| Assigned task |
Report each line of the data that includes the word "left".

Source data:
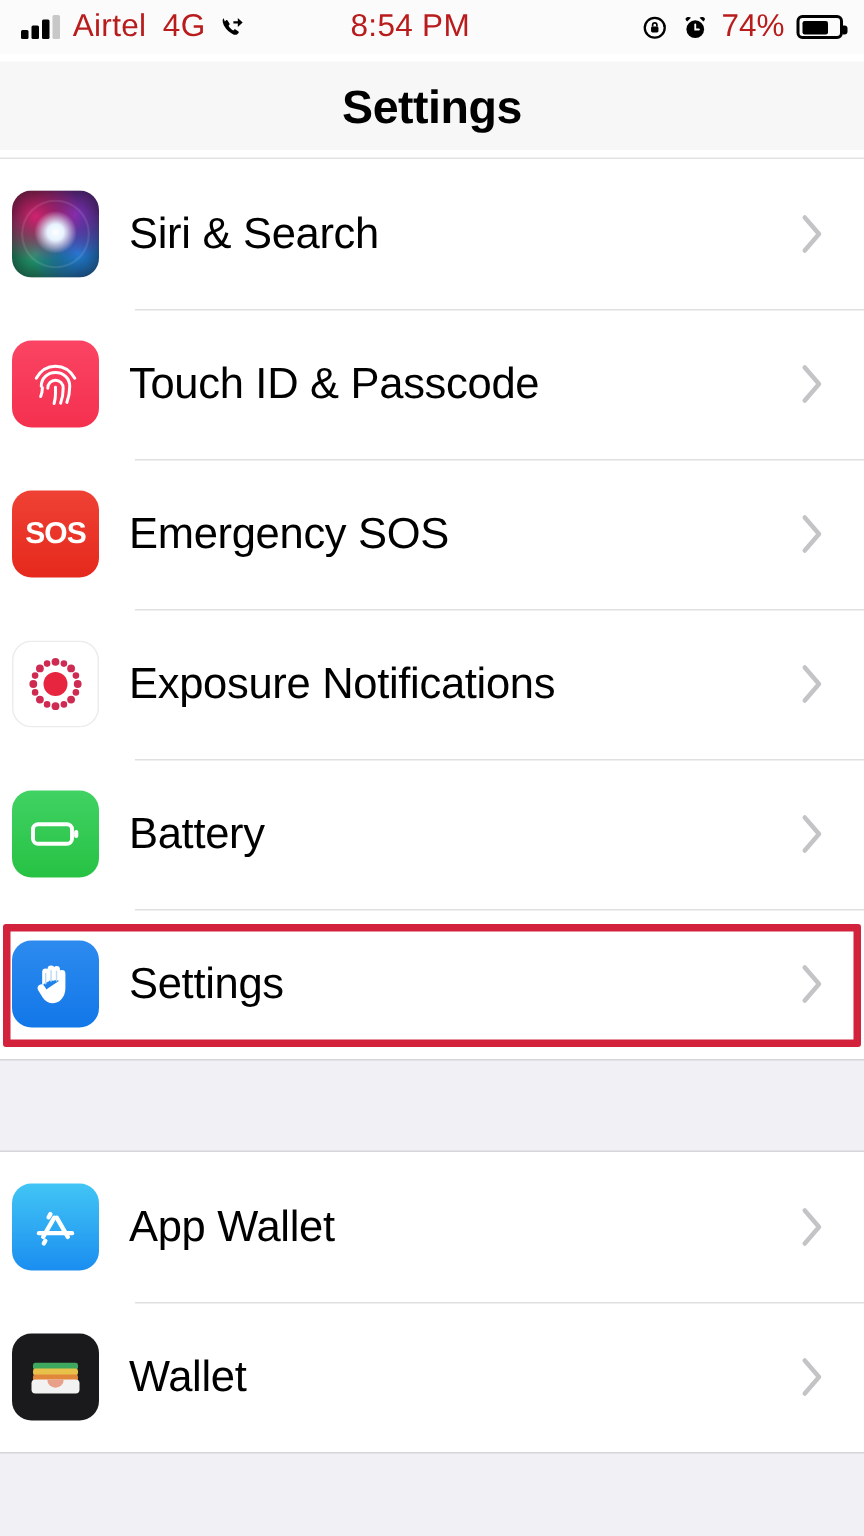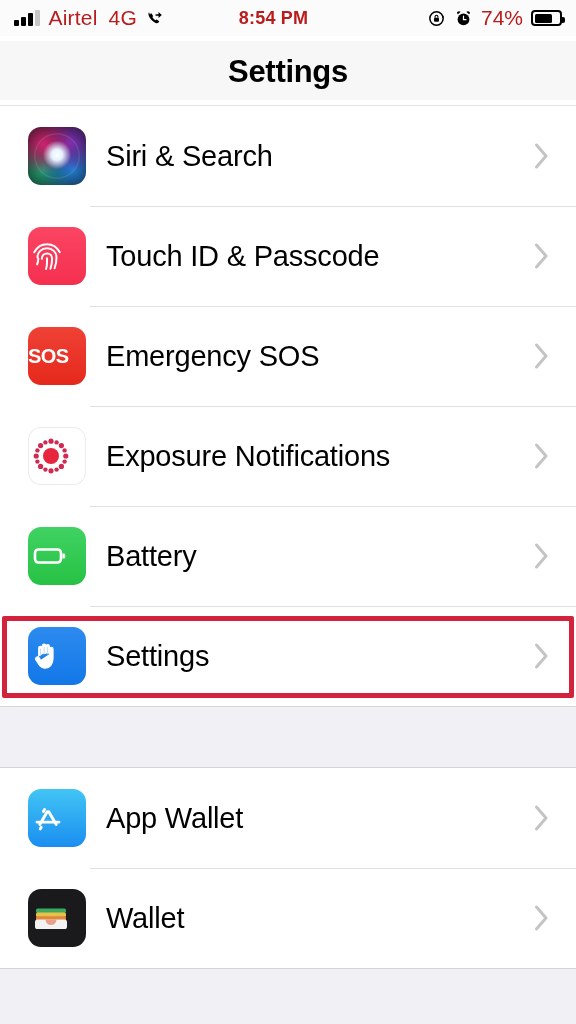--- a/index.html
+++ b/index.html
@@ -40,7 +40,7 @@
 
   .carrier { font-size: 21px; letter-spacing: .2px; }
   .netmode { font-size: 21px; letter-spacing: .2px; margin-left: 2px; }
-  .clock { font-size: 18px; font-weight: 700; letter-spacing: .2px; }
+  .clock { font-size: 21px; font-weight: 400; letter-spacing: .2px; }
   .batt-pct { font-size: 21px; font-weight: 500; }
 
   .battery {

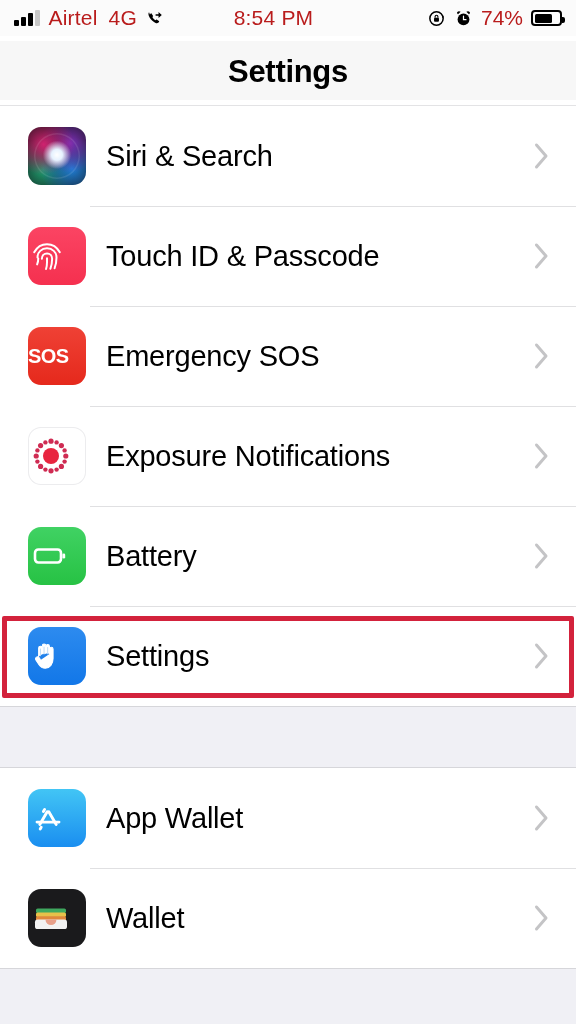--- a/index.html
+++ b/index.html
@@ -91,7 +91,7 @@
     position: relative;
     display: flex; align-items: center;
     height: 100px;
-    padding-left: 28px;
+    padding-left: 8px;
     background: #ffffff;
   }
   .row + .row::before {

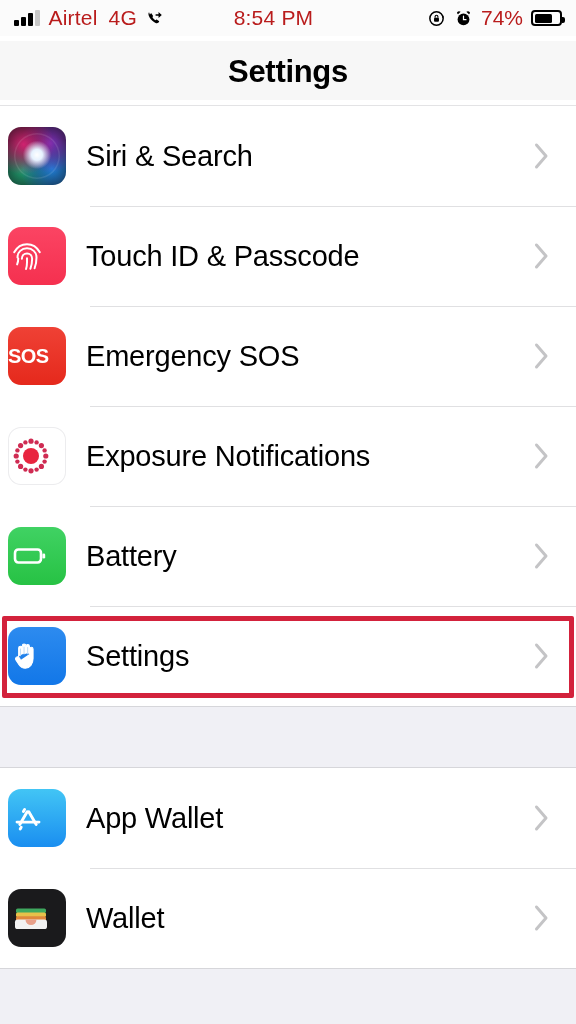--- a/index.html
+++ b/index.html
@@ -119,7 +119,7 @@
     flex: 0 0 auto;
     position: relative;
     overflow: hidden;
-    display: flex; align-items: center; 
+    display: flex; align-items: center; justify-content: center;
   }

| Result |
   .netmode { font-size: 21px; letter-spacing: .2px; margin-left: 2px; }
-    padding-left: 28px;
+    padding-left: 8px;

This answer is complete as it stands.